Leveraging these tools enabled Bonnen to rerun historical experiments, which have been used as evidence to support both sides of the debate over MTL involvement in perception.
First, they collected stimuli and behavioral data from 30 previously published experiments. Then, using the exact same stimuli as in the original experiments (the same images, the same compositions, and the same order of presentation, etc.) they determined how well the model performed these tasks.
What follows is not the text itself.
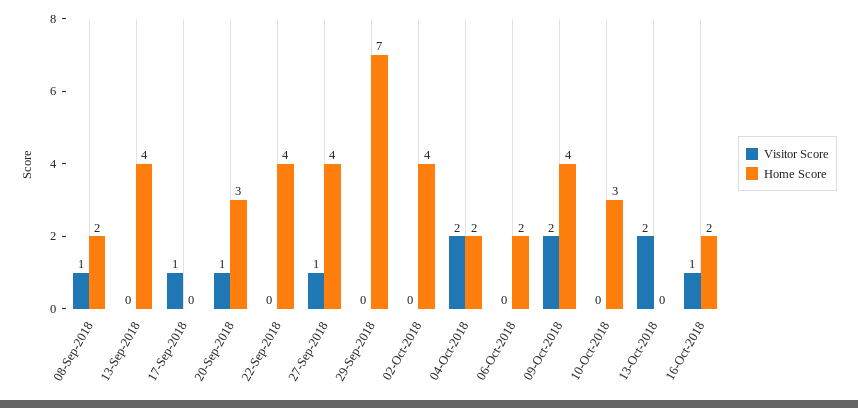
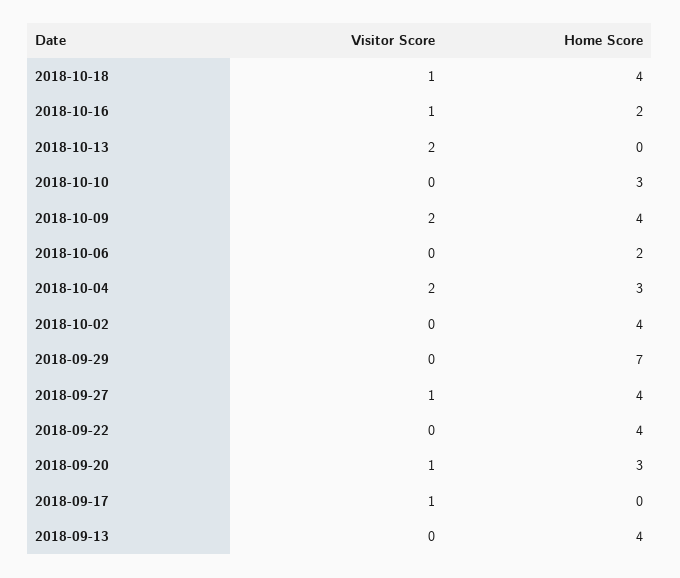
Visitor Score, 08-Sep-2018: 1 -> none
Home Score, 08-Sep-2018: 2 -> none
Home Score, 04-Oct-2018: 2 -> 3
Visitor Score, 2018-10-18: none -> 1
Home Score, 2018-10-18: none -> 4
Finally, Bonnen compared the model performance directly with the behavior of experimental participants.
“Our results were striking. Across experiments in this literature, our modeling framework was able to predict the behavior of MTL-lesioned subjects (i.e., subjects lacking an MTL because of neural injury). However, MTL-intact subjects were able to outperform our computational model,” Bonnen says. “These results clearly implicate MTL in what have long been described as perceptual behaviors, resolving decades of apparent inconsistencies.”
But Bonnen hesitates when asked whether the MTL is involved in perception. “While that interpretation is entirely consistent with our findings, we’re not concerned with which words people should use to describe these MTL-dependent abilities. We’re more interested in using this modeling approach to understand how the MTL supports such enchanting — indeed, at times, indescribable — behaviors.”
“The critical difference between our work and what has come before us,” Bonnen stresses, “is not any new theoretical advance, it’s our method: We challenge the AI system to solve the same problems that confront humans, generating intelligent behaviors directly from experimental inputs — e.g., pixels.”
Settling Old Scores, Opening New Ones
The research team’s work provides a case study on the limitations of contemporary neuroscientific approaches, as well as a promising path forward: using novel tools from AI to formalize our understanding of neural function
“Demonstrating the utility of this approach in the context of a seemingly intractable neuroscientific debate,” Bonnen offers, “we have provided a powerful proof-of-principle: These biologically plausible computational methods can help us understand neural systems beyond canonical visual cortices.” For the MTL, this holds potential not only for understanding memory-related behaviors but also developing novel ways of helping people who suffer from memory-related pathologies, such as post-traumatic stress disorder.
Bonnen cautions that the algorithms needed to understand these affective and memory-related behaviors are not as developed as the computer vision models he deployed in the current study. They don’t yet exist and would need to be developed, ideally in ways that reflect the same biological systems that support these behaviors. Nonetheless, artificial intelligence has already offered powerful tools to formalize our intuitions of animal behavior, greatly improving our understanding of the brain.